I'm just asking a lot of questions because I'm kind of new to this stuff and want to make sure I don't screw anything up.  
Thx again..


----------



## sneekypeet (May 30, 2010)

for loading the OS boot priority should go DVD then HDD.

After the OS is loaded and windows works, you can go into bios and tell it to boot the HDD first and speed up boot times by 5-10 seconds. This way it isnt trying to load the disc all the time ( IE I leave a dos boot disc of memtest in my drive. When I need to test the ram I change the boot priority back).

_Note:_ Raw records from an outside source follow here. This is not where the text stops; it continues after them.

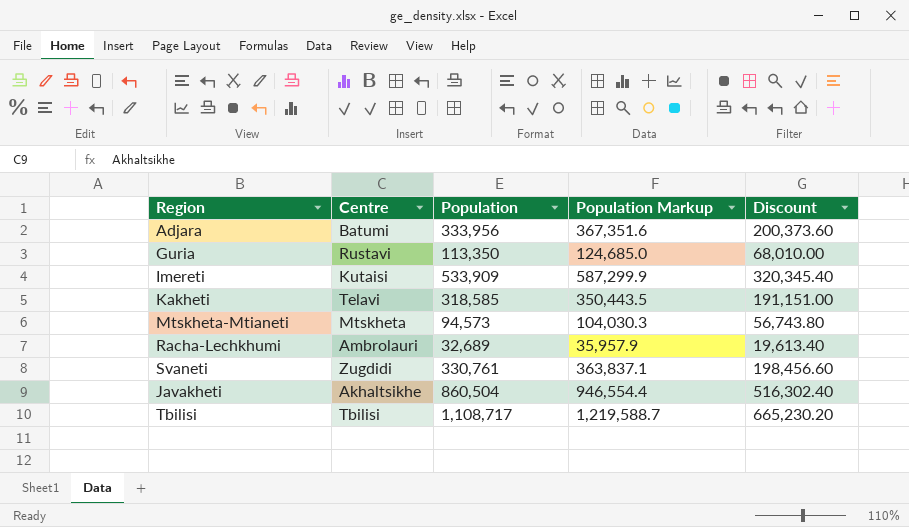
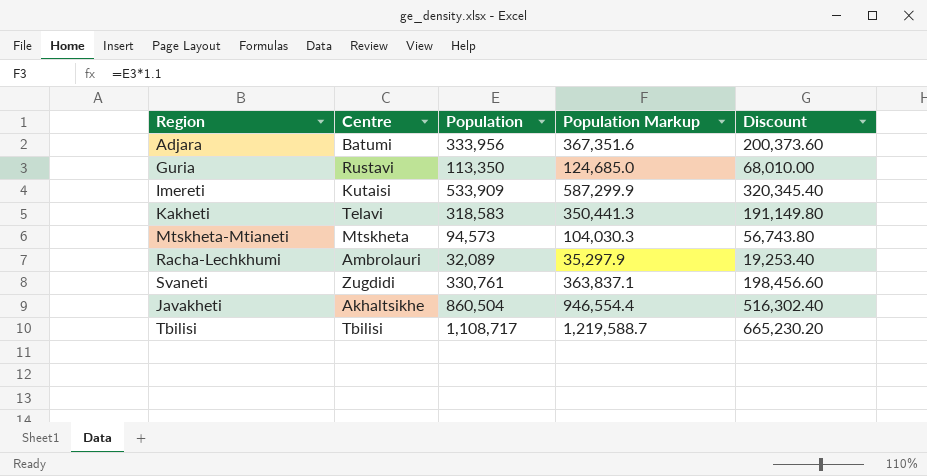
Kakheti | Population: 318,585 -> 318,583
Kakheti | Population Markup: 350,443.5 -> 350,441.3
Kakheti | Discount: 191,151.00 -> 191,149.80
Racha-Lechkhumi | Population: 32,689 -> 32,089
Racha-Lechkhumi | Population Markup: 35,957.9 -> 35,297.9
Racha-Lechkhumi | Discount: 19,613.40 -> 19,253.40

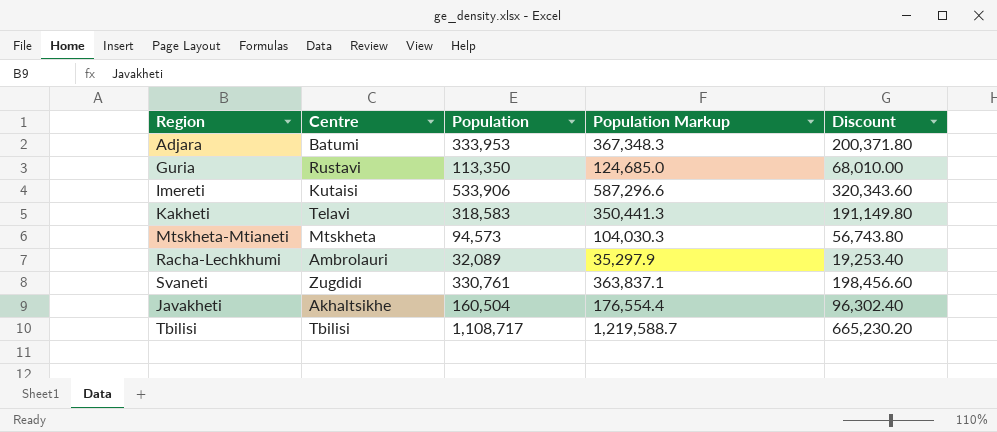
Adjara | Population: 333,956 -> 333,953
Adjara | Population Markup: 367,351.6 -> 367,348.3
Adjara | Discount: 200,373.60 -> 200,371.80
Imereti | Population: 533,909 -> 533,906
Imereti | Population Markup: 587,299.9 -> 587,296.6
Imereti | Discount: 320,345.40 -> 320,343.60
Javakheti | Population: 860,504 -> 160,504
Javakheti | Population Markup: 946,554.4 -> 176,554.4
Javakheti | Discount: 516,302.40 -> 96,302.40

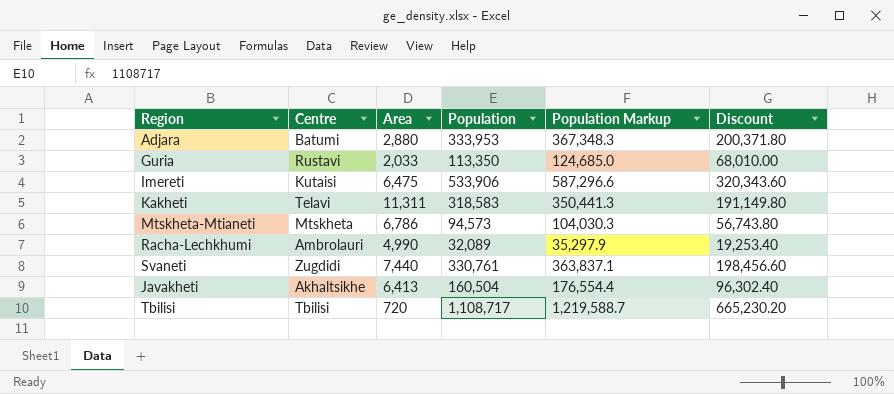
column Area | position: none -> 3

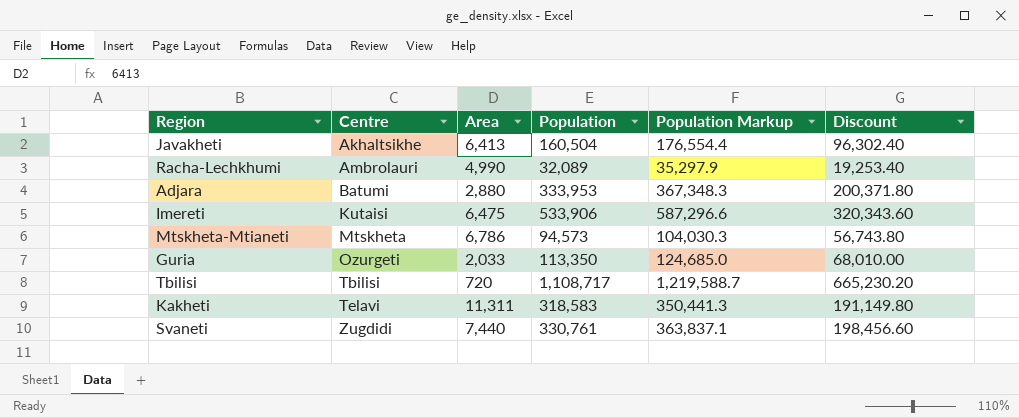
row order: none -> Centre ascending
Guria | Centre: Rustavi -> Ozurgeti

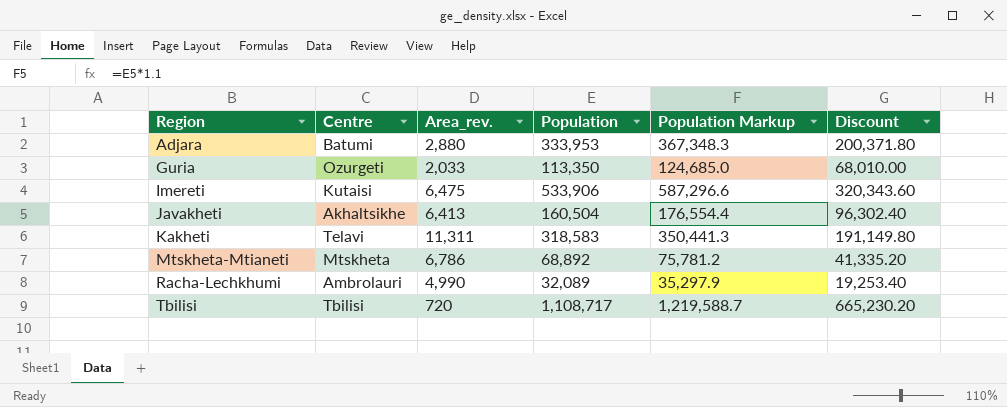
row order: Centre ascending -> Region ascending
column name: Area -> Area_rev.
row Svaneti: Zugdidi | 7,440 | 330,761 | 363,837.1 | 198,456.60 -> none
Mtskheta-Mtianeti | Population: 94,573 -> 68,892
Mtskheta-Mtianeti | Population Markup: 104,030.3 -> 75,781.2
Mtskheta-Mtianeti | Discount: 56,743.80 -> 41,335.20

Just worry about the first part for now until the OS is in, then we can show you the differences.


----------



## francis511 (May 30, 2010)

It`s not VERY important. You can notice a difference if your board has two different raid controllers. You can usually spot this if there are different coloured sata plugs.


----------



## techguy31 (May 30, 2010)

Thx...


----------



## Mussels (May 30, 2010)

sneekypeet said:


> to make thins simple for you...
> 
> SSD in SATA0
> Backup drive in SATA1
> ...



i agree with this.


Quite often i've seen people plug them in any old order, and windows installations throw the boot.ini file (or its vista/7 counterpart) on disk 0... so that in a few months time when they removed disk 0 or changed the boot order, windows couldnt find its boot files even tho the windows drive was still connected.


----------